È il caso delle attività che le maestre della primaria a tempo normale di Mel, ospitata a Villa di Villa, hanno offerto ai loro bambini in poco più di un mese di scuola.
La visita ai laghetti della Rimonta è sempre garanzia di avventura e offre la possibilità di fare educazione ambientale sul campo essendo il luogo un’area protetta per la biodiversità che lo caratterizza. Ma non manca il richiamo all’arte, grazie alle numerose installazioni di land art, che abbelliscono il facile percorso, e alla vicinissima chiesetta di Bardies, nota per il suo interessante ciclo di affreschi, che i bambini hanno potuto ammirare guidati da alcuni esperti.
“L’agricoltura è l’arte del saper aspettare” questo invece è l’insegnamento raccolto, insieme alle pannocchie e a tanti altri prodotti, a L’Orto Pendolo di Canal San Bovo. I piccoli agricoltori zumellesi hanno vissuto il piacere di ritrovarsi nel piatto quanto visto nel campo e messe le mani in pasta per realizzare ottimo biscotti.
Sapori genuini e antichi che appartengono al vissuto dei nonni che da due anni fanno visita ai bimbi della piccola scuola.

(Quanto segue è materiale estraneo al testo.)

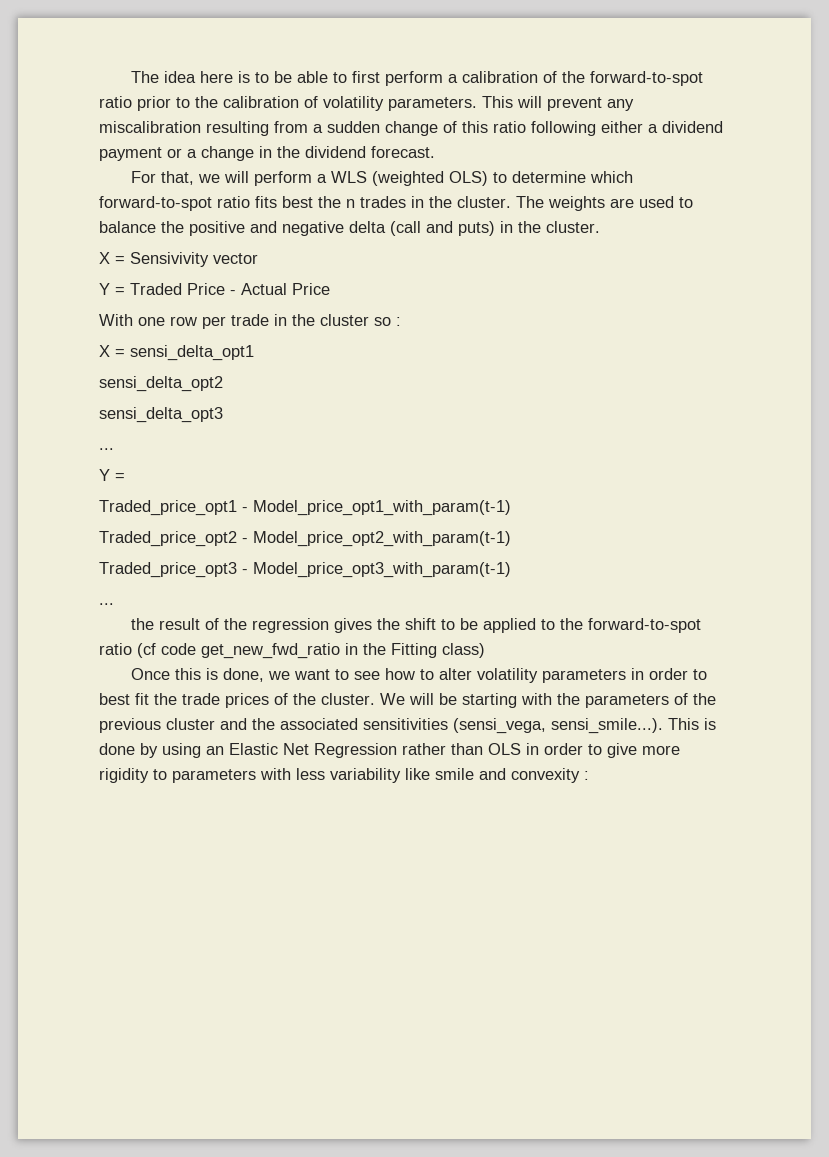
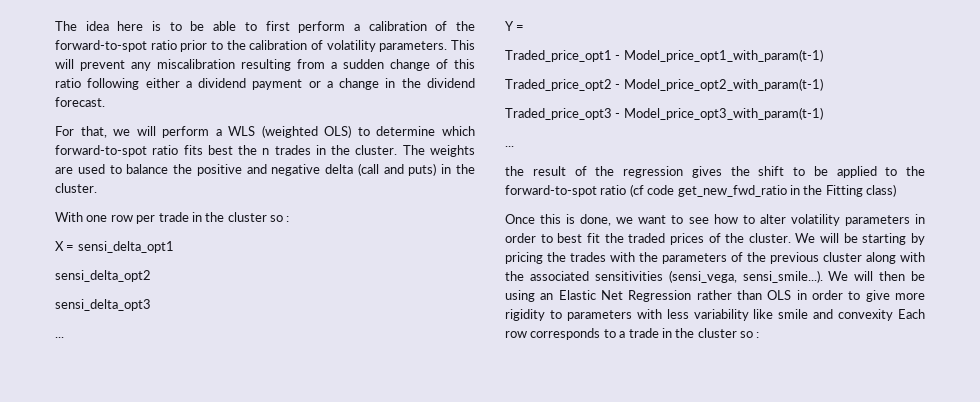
[99,252,258,267] [99,283,330,295] // X = Sensivivity vector // Y = Traded Price - Actual Price -> (97, 188) none
[182,693,220,705] trade -> [628,233,666,243] traded
(517, 700) none -> [911,233,925,245] [505,252,606,264] by pricing the trades
[220,718,247,730] and -> [866,252,925,264] along with
[668,718,716,730] [99,743,158,758] This is done by -> [828,271,925,281] We will then be
(580, 775) none -> [897,309,925,319] [505,328,753,340] Each row corresponds to a trade in the cluster so

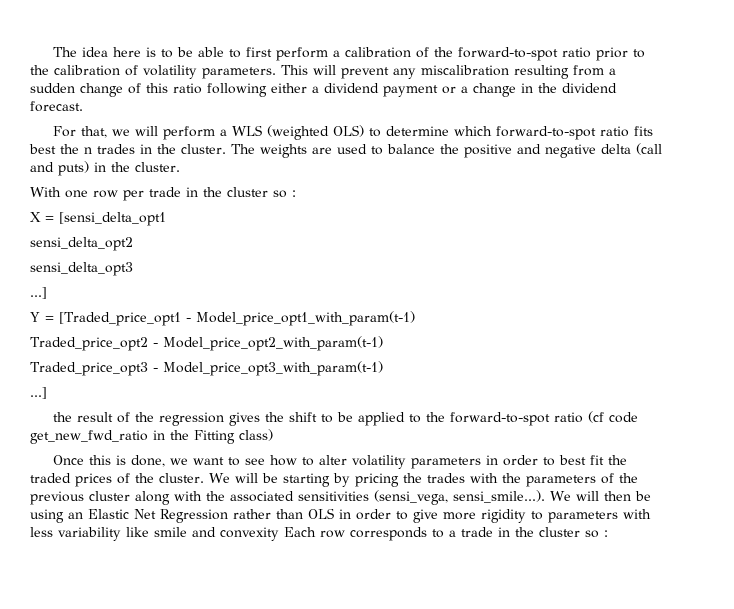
[77,241,174,253] sensi_delta_opt1 -> [59,212,166,226] [sensi_delta_opt1
[55,337,64,338] ... -> [30,287,47,299] ...]
[505,50,612,62] // Traded_price_opt1 -> [59,312,181,326] [Traded_price_opt1
[505,146,514,147] ... -> [30,387,47,399] ...]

Il progetto “A scuola con i nonni” ha un grande valore perché permette a bambini e anziani di conoscersi, trascorrere del tempo insieme, stringere piccole amicizia. Provenienti dalla Casa di riposo di Mel e accompagnati dalle educatrici gli originali maestri hanno fatto a gara per raccontare alcuni aneddoti della loro gioventù: i giochi per strada, la televisione così diversa da quella odierna, storie, conte e poesie che si imparavano a scuola. Momento intenso quando grandi e piccini hanno intonato insieme e ballato vecchie canzoni dimenticate.
I nonni si sono emozionati così tanto da avere le lacrime agli occhi dalla gioia e per un attimo sono tornati indietro nei loro ricordi e provato nostalgia per i tempi passati.